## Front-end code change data
---+---

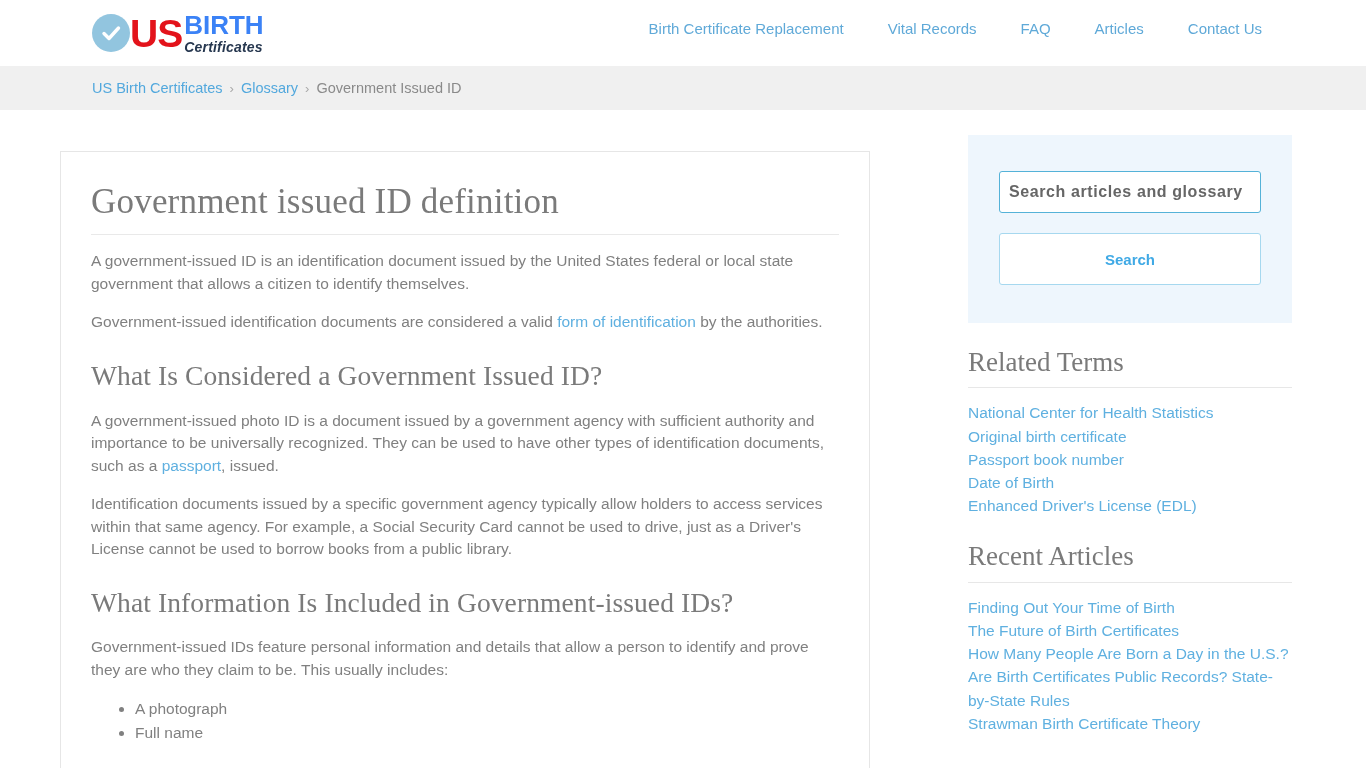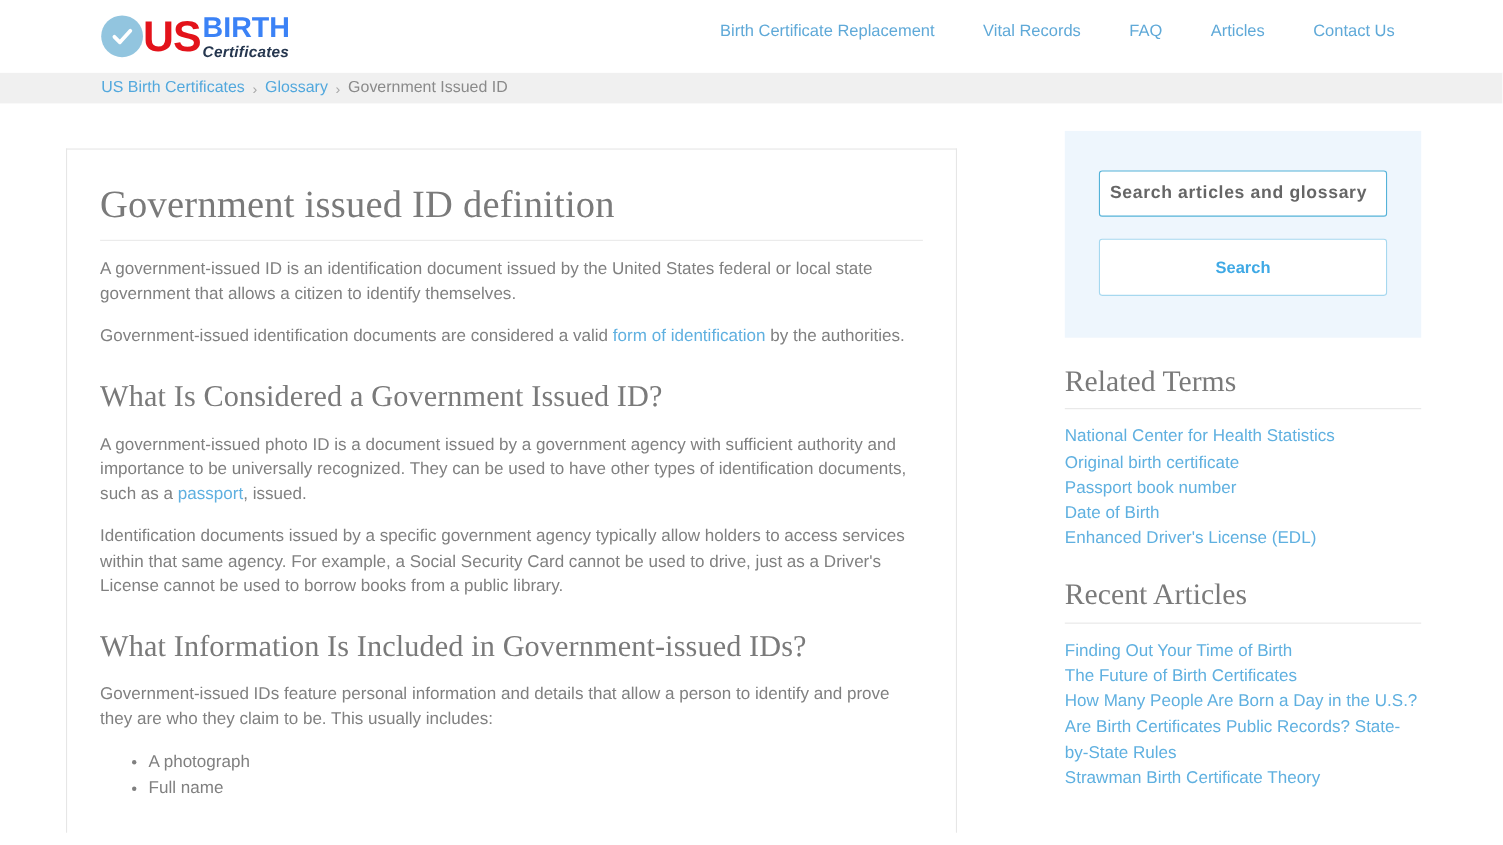--- a/index.html
+++ b/index.html
@@ -72,7 +72,7 @@
   }
   .nav {
     position: absolute;
-    right: 98px;
+    right: 104px;
     top: 20px;
     display: flex;
     align-items: flex-start;

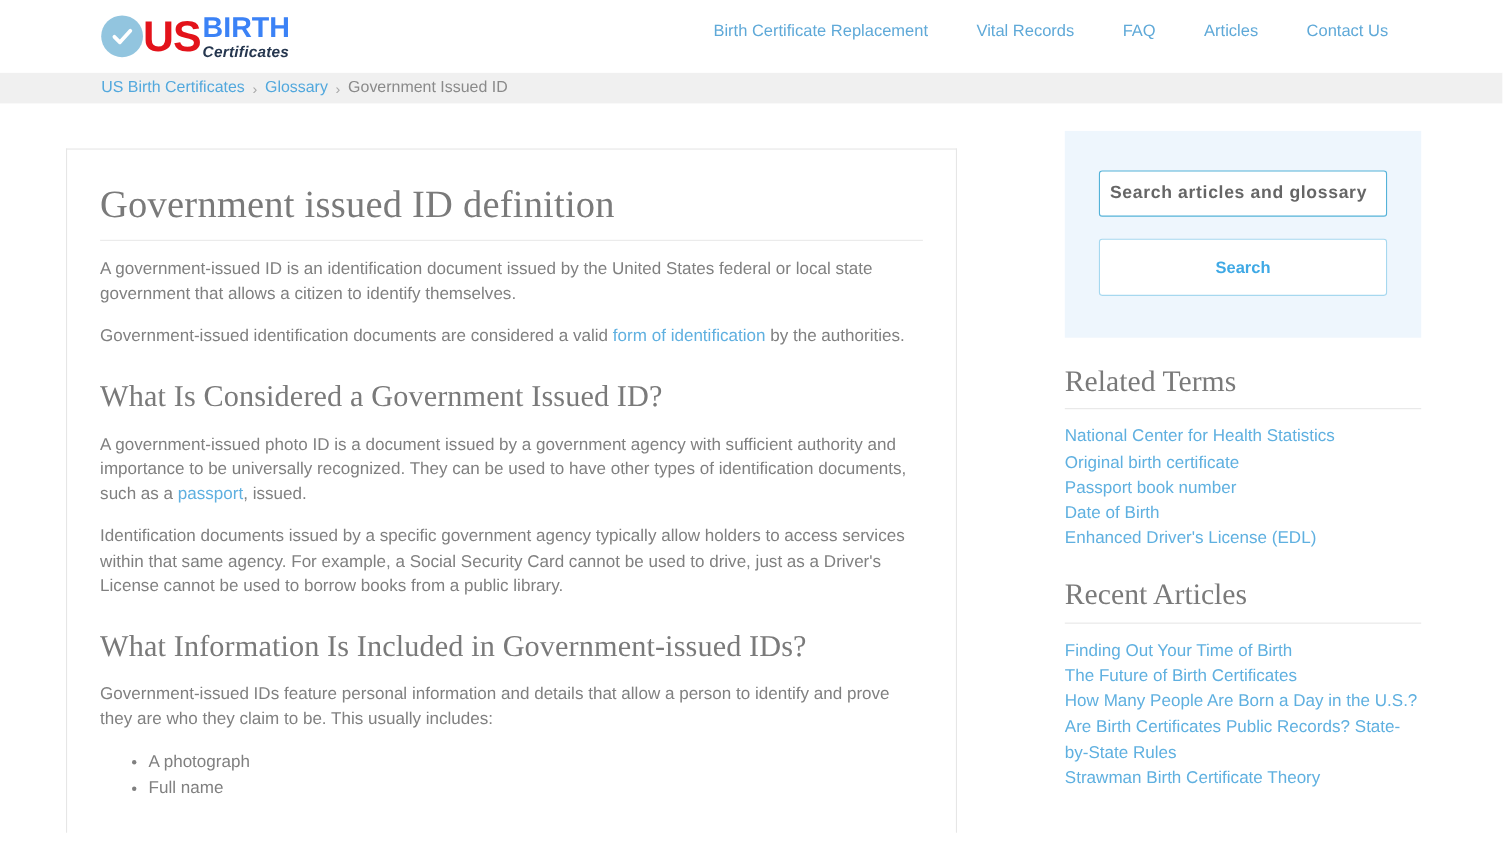--- a/index.html
+++ b/index.html
@@ -89,7 +89,7 @@
   
   .breadcrumb-bar {
     width: 100%;
-    height: 28px;
+    height: 44px;
     background: #f0f0f0;
     display: flex;
     align-items: center;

---+---

Word for word, copy all the entries above, but with no pictures.

## OUTPUT OF THE TASK
--- a/index.html
+++ b/index.html
@@ -72,7 +72,7 @@
   }
   .nav {
     position: absolute;
-    right: 98px;
+    right: 104px;
     top: 20px;
     display: flex;
     align-items: flex-start;

--- a/index.html
+++ b/index.html
@@ -89,7 +89,7 @@
   
   .breadcrumb-bar {
     width: 100%;
-    height: 28px;
+    height: 44px;
     background: #f0f0f0;
     display: flex;
     align-items: center;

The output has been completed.